# Intel SSD hard drive isn't recognized by my system



## vmarkary (Feb 9, 2008)

Hi,
I just thought to replace my hard drive on Dell E1505 laptop so I bought Intel SSD 32G. I've removed the old one out put Intel in, went to Bios saved setting to boot from CD ROM and popped in Vista CD.

1) Vista. After getting to installation screen and selecting new isntall, I get a screen telling me that there's no drive to install on and I have to load drivers. Went to repair it clicked on view my computer and saw that Vista created temporary letter for SSD "X" drive and installed installation software onto it. But it wouln't install a clean copy of Vista on it.

2) Xp Pro. Then I tried to install on Xp Pro my proved platform for many years. I've got to installation screnn and pressed Enter to install a new copy and got an error message saying that Windows didn't find any drives to install to. 

What do I do? How can I get Windows to install a new copy to my new hard drive? Maybe I should switch away from Windows completely, but I use this for Quickbooks Pro to for bookkeeping. Should I go to Mac. I've seriously been considering it.
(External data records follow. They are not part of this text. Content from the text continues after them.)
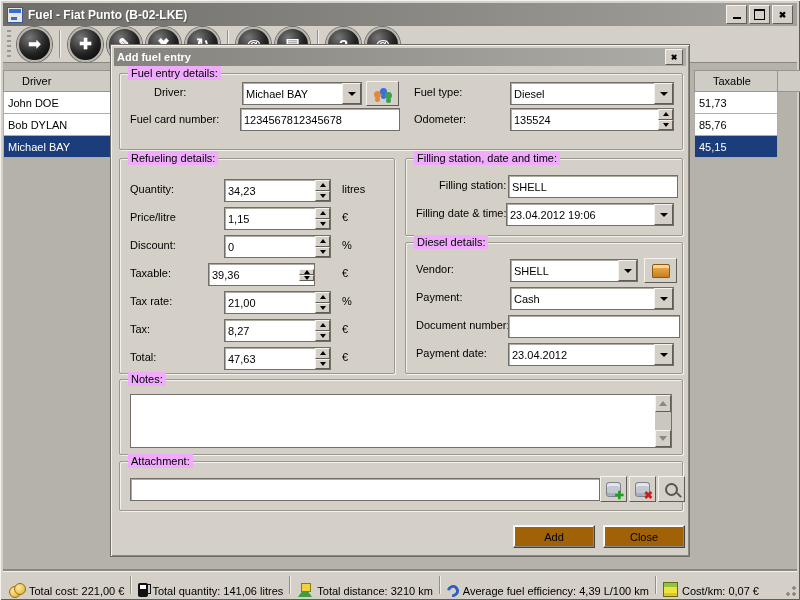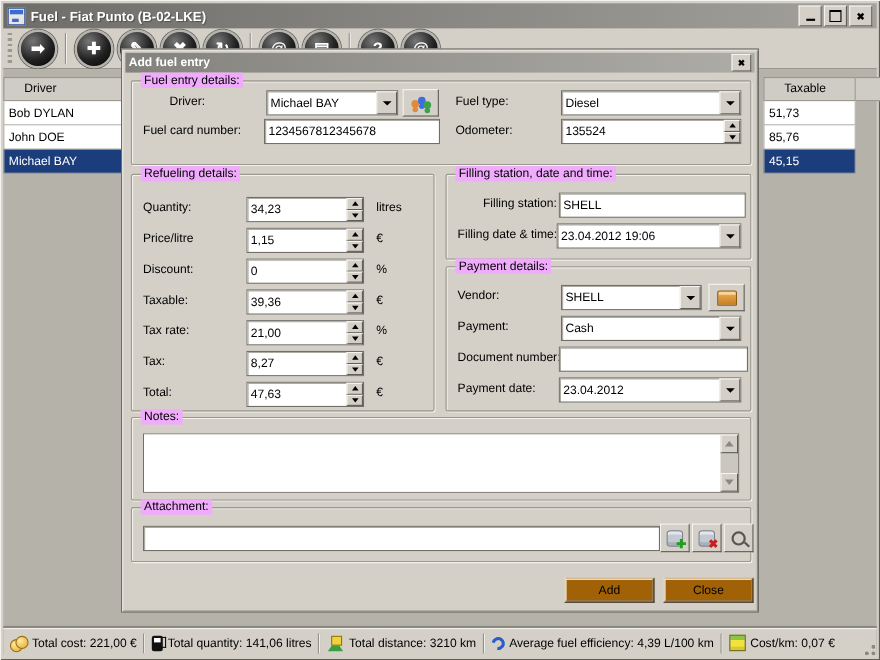--- a/index.html
+++ b/index.html
@@ -92,21 +92,21 @@
   .notes-area{position:absolute;display:flex;background:#fff;border:1px solid #716f68;}
   .notes-area textarea{flex:1;border:none;outline:none;resize:none;font:11px "Liberation Sans",sans-serif;}
   .vscroll{width:16px;background:#cac7bf;display:flex;flex-direction:column;justify-content:space-between;}
   .vs-btn{height:15px;background:#d4d0c8;border:1px solid;border-color:#f5f3ef #5f5d58 #5f5d58 #f5f3ef;
     display:flex;align-items:center;justify-content:center;}
   .tri-up-g{width:0;height:0;border:4px solid transparent;border-bottom:5px solid #8a887f;margin-top:-4px;}
   .tri-dn-g{width:0;height:0;border:4px solid transparent;border-top:5px solid #8a887f;margin-bottom:-4px;}
   
   .statusbar{position:absolute;left:3px;right:3px;bottom:3px;height:25px;background:#d4d0c8;
     border-top:1px solid #f5f3ef;box-shadow:0 -2px 0 #8a887f;display:flex;align-items:center;}
-  .sb-item{display:flex;align-items:center;gap:4px;padding:0 6px;height:100%;flex:0 0 auto;}
+  .sb-item{display:flex;align-items:flex-end;gap:4px;padding:0 6px;height:100%;flex:0 0 auto;}
   .sb-sep{width:1px;height:18px;background:#918f88;border-right:1px solid #f2f0ec;flex:0 0 auto;}
   .sb-grip{margin-left:auto;width:12px;height:12px;align-self:flex-end;
     background:
       radial-gradient(circle at 9px 3px,#8a887f 1.5px,transparent 2px),
       radial-gradient(circle at 9px 9px,#8a887f 1.5px,transparent 2px),
       radial-gradient(circle at 3px 9px,#8a887f 1.5px,transparent 2px);}
   .ic-coins{position:relative;width:16px;height:14px;}
   .ic-coins::before,.ic-coins::after{content:"";position:absolute;width:10px;height:10px;border-radius:50%;
     background:radial-gradient(circle at 35% 35%,#ffe9a0,#e0a92c);border:1px solid #9a6d10;}
   .ic-coins::before{left:0;top:3px;} .ic-coins::after{left:5px;top:0;}
@@ -168,22 +168,22 @@
       <span>?</span>
     </span>
   <span class="tb-btn">
       <span>@</span>
     </span>
 </div>
 
 <div class="workarea">
   <div class="grid-col col-left">
     <div class="grid-header">Driver</div>
+    <div class="grid-row">John DOE</div>
     <div class="grid-row">Bob DYLAN</div>
-    <div class="grid-row">John DOE</div>
     <div class="grid-row selected">Michael BAY</div>
   </div>
   <div class="grid-col col-right">
     <div class="grid-header">Taxable</div>
     <div class="grid-row">51,73</div>
     <div class="grid-row">85,76</div>
     <div class="grid-row selected">45,15</div>
   </div>
   <div class="hdr-ext"></div>
 </div>
@@ -272,21 +272,21 @@
             <span class="tri-up-s"></span>
           </span>
           <span class="spin-btn">
             <span class="tri-dn-s"></span>
           </span>
         </span>
     </div>
     <span class="lbl" style="left:222px;top:80px;">%</span>
 
     <span class="lbl" style="left:10px;top:108px;">Taxable:</span>
-    <div class="combo" style="left:104px;top:104px;width:105px;">
+    <div class="combo" style="left:88px;top:104px;width:105px;align-items:center;">
       <input readonly="" value="39,36" style="">
       <span class="spin">
           <span class="spin-btn">
             <span class="tri-up-s"></span>
           </span>
           <span class="spin-btn">
             <span class="tri-dn-s"></span>
           </span>
         </span>
     </div>
@@ -342,21 +342,21 @@
     <span class="lbl" style="left:10px;top:48px;">Filling date &amp; time:</span>
     <div class="combo" style="left:100px;top:44px;width:166px;">
       <input readonly="" value="23.04.2012 19:06" style="">
       <span class="drop-btn">
           <span class="tri-dn"></span>
         </span>
     </div>
   </div>
 
   <div class="group" style="left:294px;top:197px;width:276px;height:130px;">
-    <span class="legend">Payment details:</span>
+    <span class="legend">Diesel details:</span>
     <span class="lbl" style="left:10px;top:20px;">Vendor:</span>
     <div class="combo" style="left:104px;top:16px;width:126px;">
       <input readonly="" value="SHELL" style="">
       <span class="drop-btn">
           <span class="tri-dn"></span>
         </span>
     </div>
     <span class="icon-btn" style="left:238px;top:15px;width:31px;height:23px;">
       <span class="shop"></span>
     </span>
Thank you in advance for help.


----------



## TriggerFinger (Jan 30, 2008)

Did you install drivers for your new HDD (F6 during installation of XP)?


----------



## vmarkary (Feb 9, 2008)

Intel SSD didn't come with any drivers. It was just the hard drive. I wonder if I have to download drivers seperately from Intel and try to load them. Usually hard drives don't come with drivers, I've never had to install a driver manually. Do you think that's the problem?


----------



## TriggerFinger (Jan 30, 2008)

Yep. I believe you need to do that. Try this:
http://downloadcenter.intel.com/fil...=Windows+Vista*&lang=eng&strOSs=163&submit=Go!

Please keep us posted.


----------



## AlphaWolf13 (Feb 11, 2009)

I'm not sure how much this will help, but it's worth a try.

I had this same error with a Dell computer this morning and installing a new Sata drive to it. I tried installing XP to it, and it would not detect the drive what-so-ever. I went through all this and that to try and figure out what was wrong, to turn out there was a simple setting in BIOS that was causing the problem.

Check your BIOS and see if there is a setting with options on how to read the Hard Drives. Like "RAID AHCI" or "RAID SATA", and so forth. If you find this, switch it to "RAID SATA" and see if windows setup will detect it now. Worked perfect for me.


If it doesn't, remember to change the setting back. At the very least it's a simple setting and won't cause any harm if it doesn't work.


----------



## ckerno (Feb 19, 2009)

Check your BIOS and see if there is a setting with options on how to read the Hard Drives. Like "RAID AHCI" or "RAID SATA", and so forth. If you find this, switch it to "RAID SATA" and see if windows setup will detect it now. Worked perfect for me.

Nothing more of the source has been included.